The virtue of prudence is best described as the practical wisdom that helps you discern which virtues are necessary as you meet life’s unpredictable circumstances.
In other words, you are prudent if you have discernment in your choices, especially as they relate to virtue. If the virtues are like different tools that hang on a handyman’s belt, prudence is the virtue that allows us to deploy the right tool at the appropriate time.
So, for example, prudence helps the soldier decide when it is time for courage and when it is time for patience. It helps the care-worker know when it is time for compassion and when it is time for truthfulness. It helps the leader feel when it is time for humility and when ambition is called for.

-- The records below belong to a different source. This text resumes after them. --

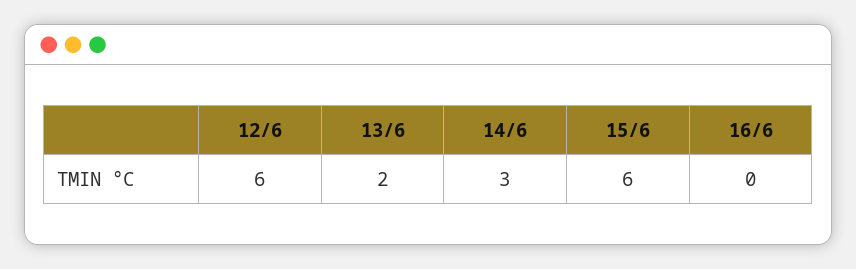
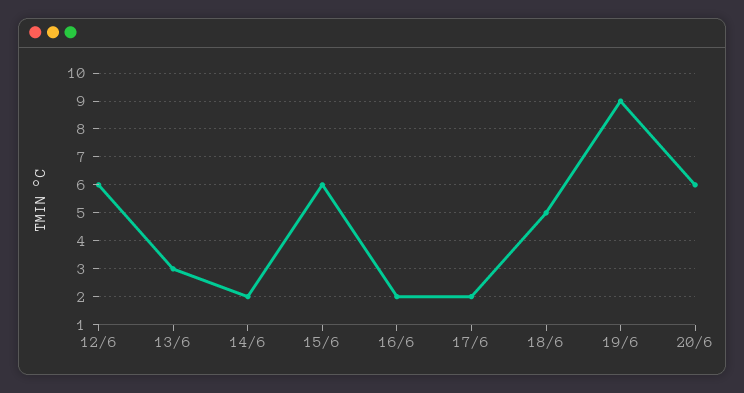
13/6: 2 -> 3
14/6: 3 -> 2
16/6: 0 -> 2
17/6: none -> 2
18/6: none -> 5
19/6: none -> 9
20/6: none -> 6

In the words of Ecclesiastes, prudence helps you discern when it is time to sow and when it is time to reap, when it is time to laugh and when to cry, when it is time to gather and when to scatter.

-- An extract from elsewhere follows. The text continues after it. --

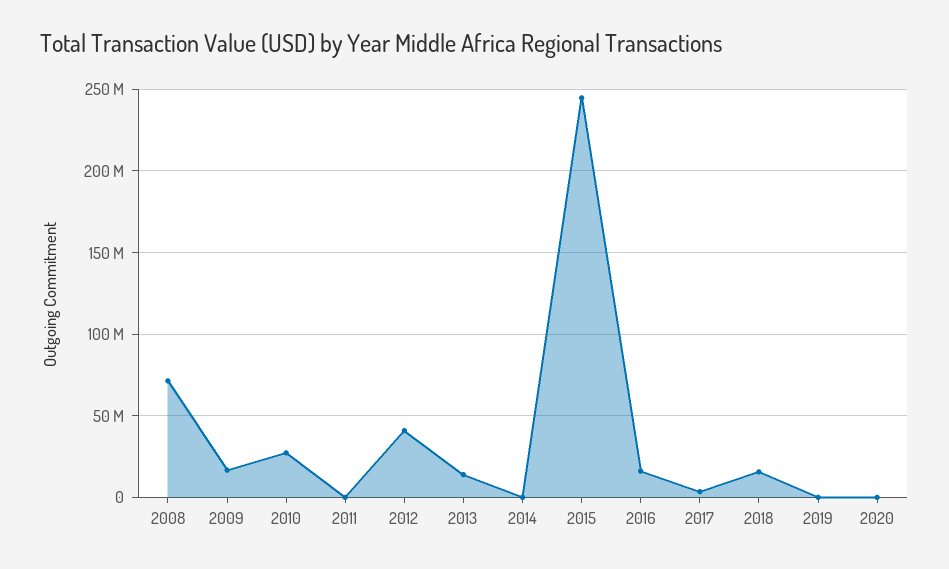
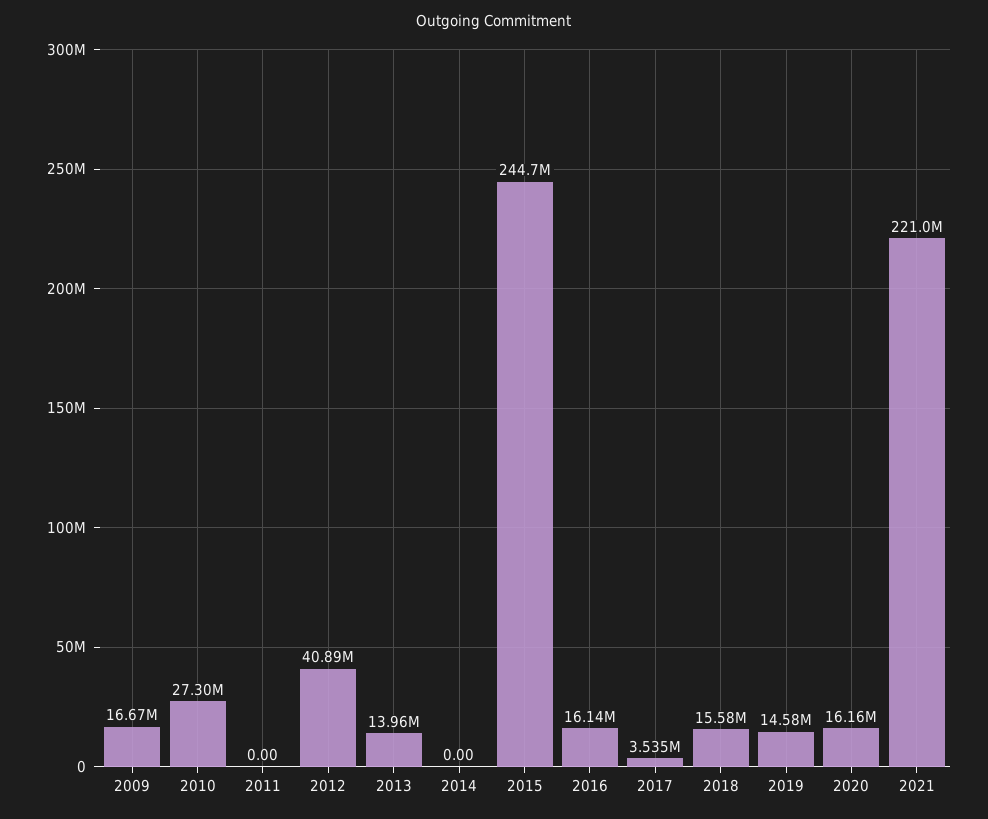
2008: 70000000 -> none
2019: 0 -> 14580000
2020: 0 -> 16160000
2021: none -> 221000000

Does this describe you? If so, well done, you are a prudent person.
The vices that oppose prudence are cunning, which is finding ways to benefit only oneself; cleverness, which gives the appearance of wisdom but has no substance; negligence, which gives up on seeking the best in every situation; stupidity, which always does the same things in every circumstance; and over-simplicity, which is happy for quick, superficial solutions based on hearsay or personal opinion.
Do any of these describe you? If they do, and if your score in the Virtue Test was low in this virtue, then you may want to choose to work on the virtue of prudence in your character.